Oh Blimey, Security Researchers find a CPU insider another Intel x86 CPU which cant be disabled
How would you react if you find that your Intel x86 PC or Laptop has a secret CPU which you didnt know of. More worrying is that you cant either disable or even touch this hidden CPU according to a security researcher.
Damien Zammit, a hardware security expert, claims that the recent Intel x86 CPUs have a secret and power control mechanism embedded into them that runs on a separate chip that nobody can disable and review the closed proprietary code.
This subsystem called the Intel Management Engine (ME) is a subsystem composed of a special 32-bit ARC microprocessor that is exactly located inside the x86 chipset, where it runs its own closed-source firmware. It is an “extra general purpose computer.” Intel says ME was designed to allow big enterprises to manage their computers remotely, for a fee of course, via the Active Management Technology (AMT).
AMT allows access to the computers in any deployment, as it runs separately from any OS a user might install, says Zammit.
In order for AMT to have all these remote management features, the ME platform will access any portion of the memory without the parent x86 CPU’s knowledge, and also set up a TCP/IP server on the network interface. This server can send and receive traffic irrespective whether the OS is running a firewall or not, says Zammit.
However, Zammit has pointed out some issues in a blogpost. Firstly, no one has ever seen the source code of the ME platform outside the Intel’s headquarters. Secondly, the ME firmware is cryptographically protected with RSA 2048 that cannot be physically forced in a human life.
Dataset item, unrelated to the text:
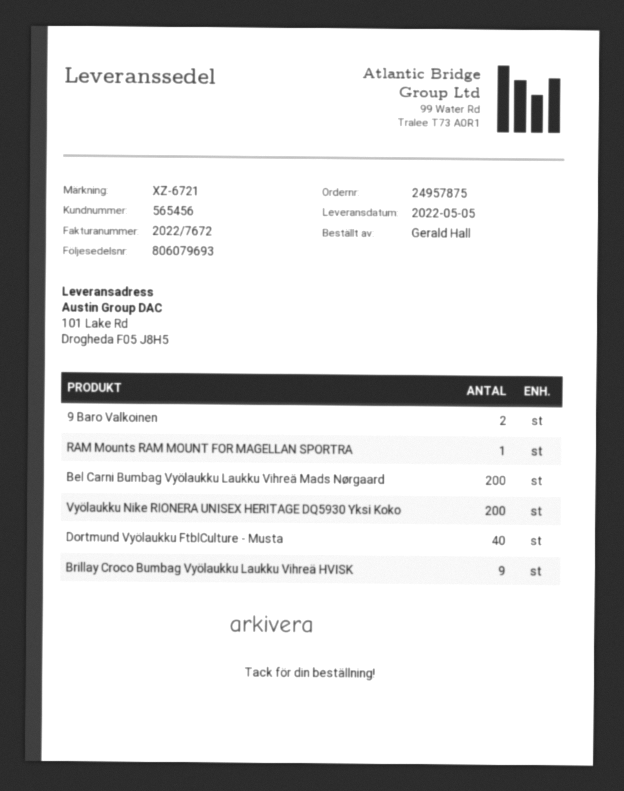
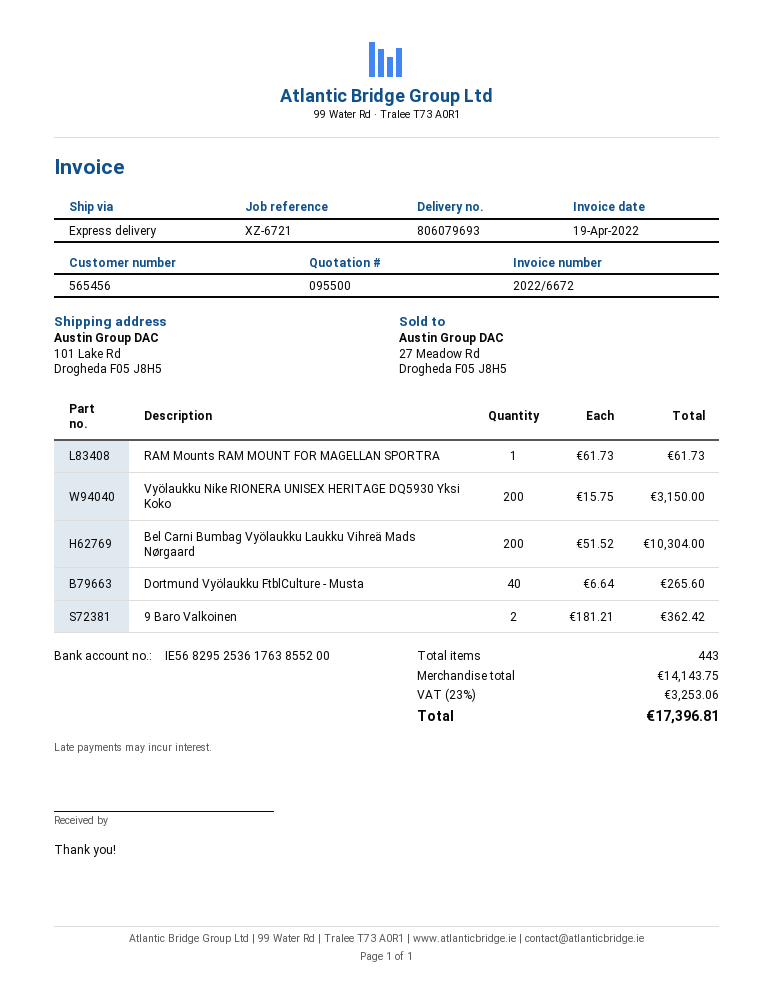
invoice number: 2022/7672 -> 2022/6672
Brillay Croco Bumbag Vyölaukku Laukku Vihreä HVISK: 9 -> none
Thirdly, on the newer Intel Core2 CPU series, the ME cannot be disabled, as the CPU refuse to boot, or shut-down shortly after booting, says Zammit. And lastly, there is no way to audit the health of the ME firmware. A security researcher wouldn’t be able to search for any alleged NSA backdoors, nor there is a way for the main CPU to tell if the ME on a system has been compromised, or a way to “heal” a compromised ME.
Except the Intel engineers, nobody has access to this CPU-in-CPU says Zammit.
“A large portion of ME’s security model is “security through obscurity”, a practice that many researchers view as the worst type of security,” Zammit wrote in an exposรฉ for BoingBoing. “If ME’s secrets are compromised (and they will eventually be compromised by either researchers or malicious entities), then the entire ME security model will crumble, exposing every recent Intel system to the worst rootkits imaginable.”
In the past, security researchers have taken up the issue of hidden code in Intel firmware. However, this was in the Intelligent Platform Management Interface (IPMI) protocol, a predecessor of the Active Management Technology (AMT) that is currently included in ME.